DIRECTIONS FOR THIS TASK —
Only the lines of the data holding the string "Shikai" need to be returned.

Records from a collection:
########################################
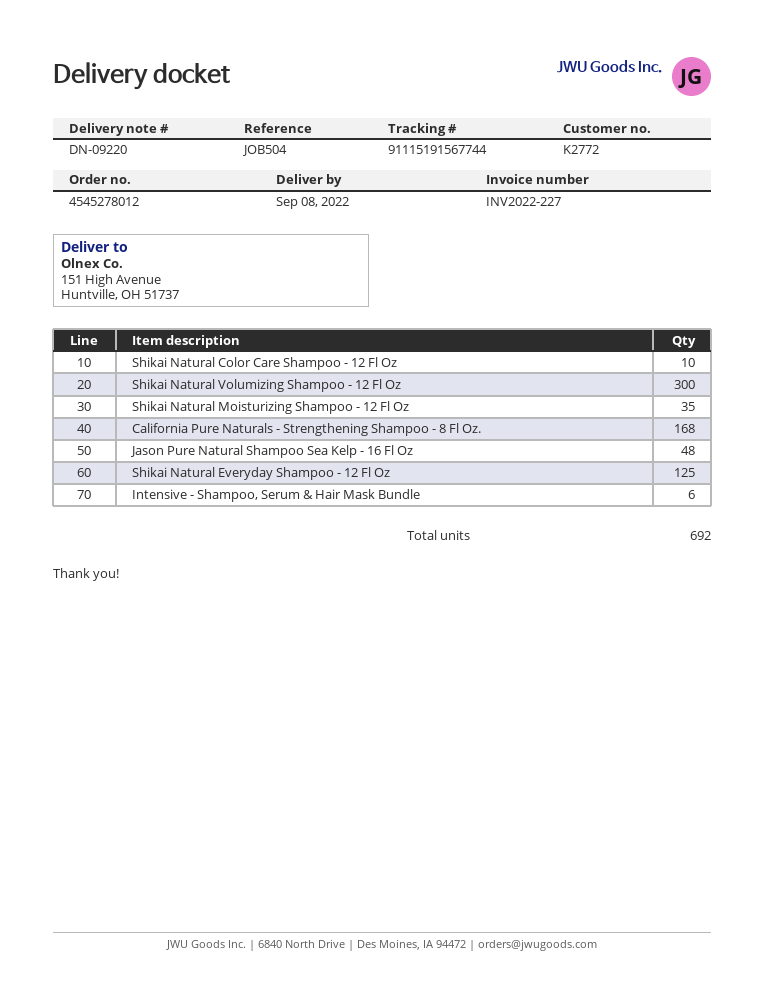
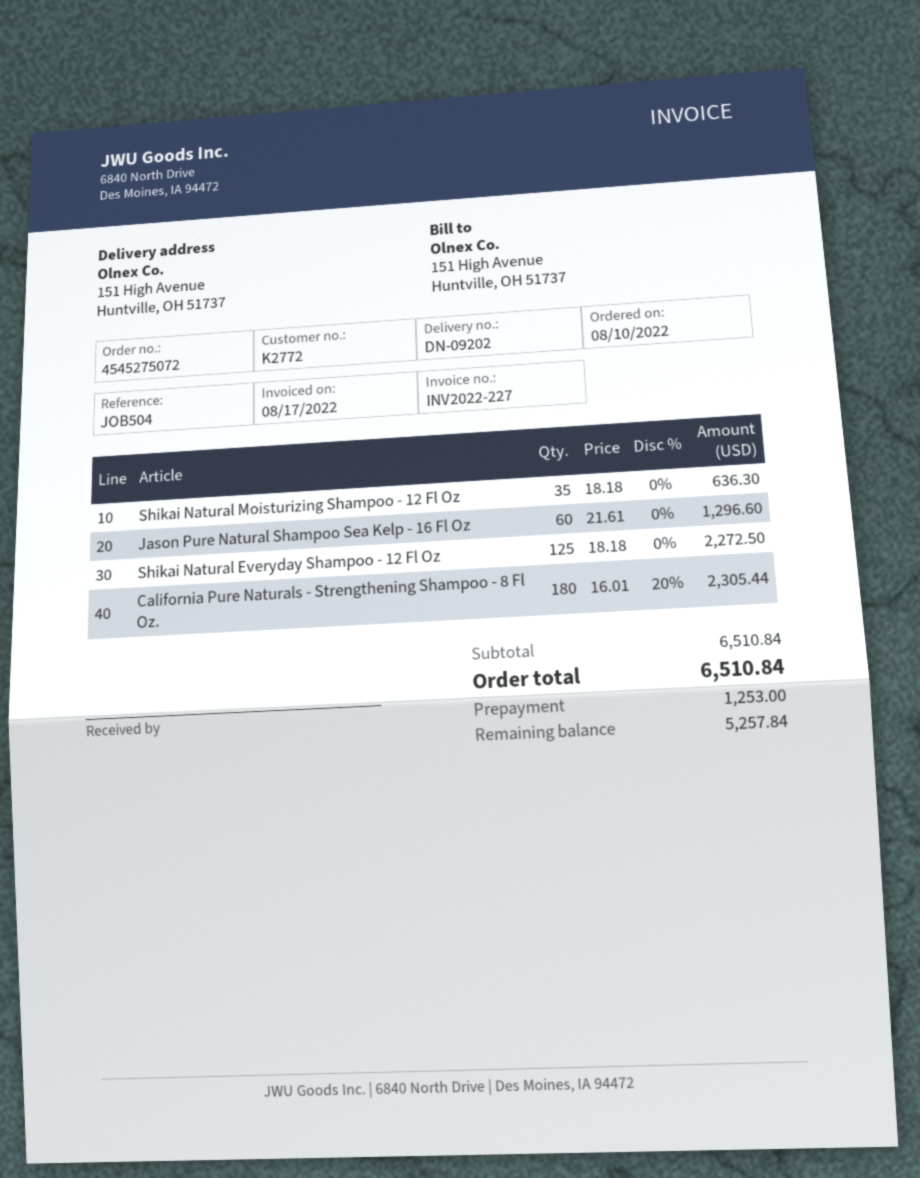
order number: 4545278012 -> 4545275072
delivery note number: DN-09220 -> DN-09202
Shikai Natural Color Care Shampoo - 12 Fl Oz: 10 -> none
Shikai Natural Volumizing Shampoo - 12 Fl Oz: 300 -> none
California Pure Naturals - Strengthening Shampoo - 8 Fl Oz.: 168 -> 180
Jason Pure Natural Shampoo Sea Kelp - 16 Fl Oz: 48 -> 60
Intensive - Shampoo, Serum & Hair Mask Bundle: 6 -> none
########################################
RESPONSE TO THE EXERCISE —
Shikai Natural Color Care Shampoo - 12 Fl Oz: 10 -> none
Shikai Natural Volumizing Shampoo - 12 Fl Oz: 300 -> none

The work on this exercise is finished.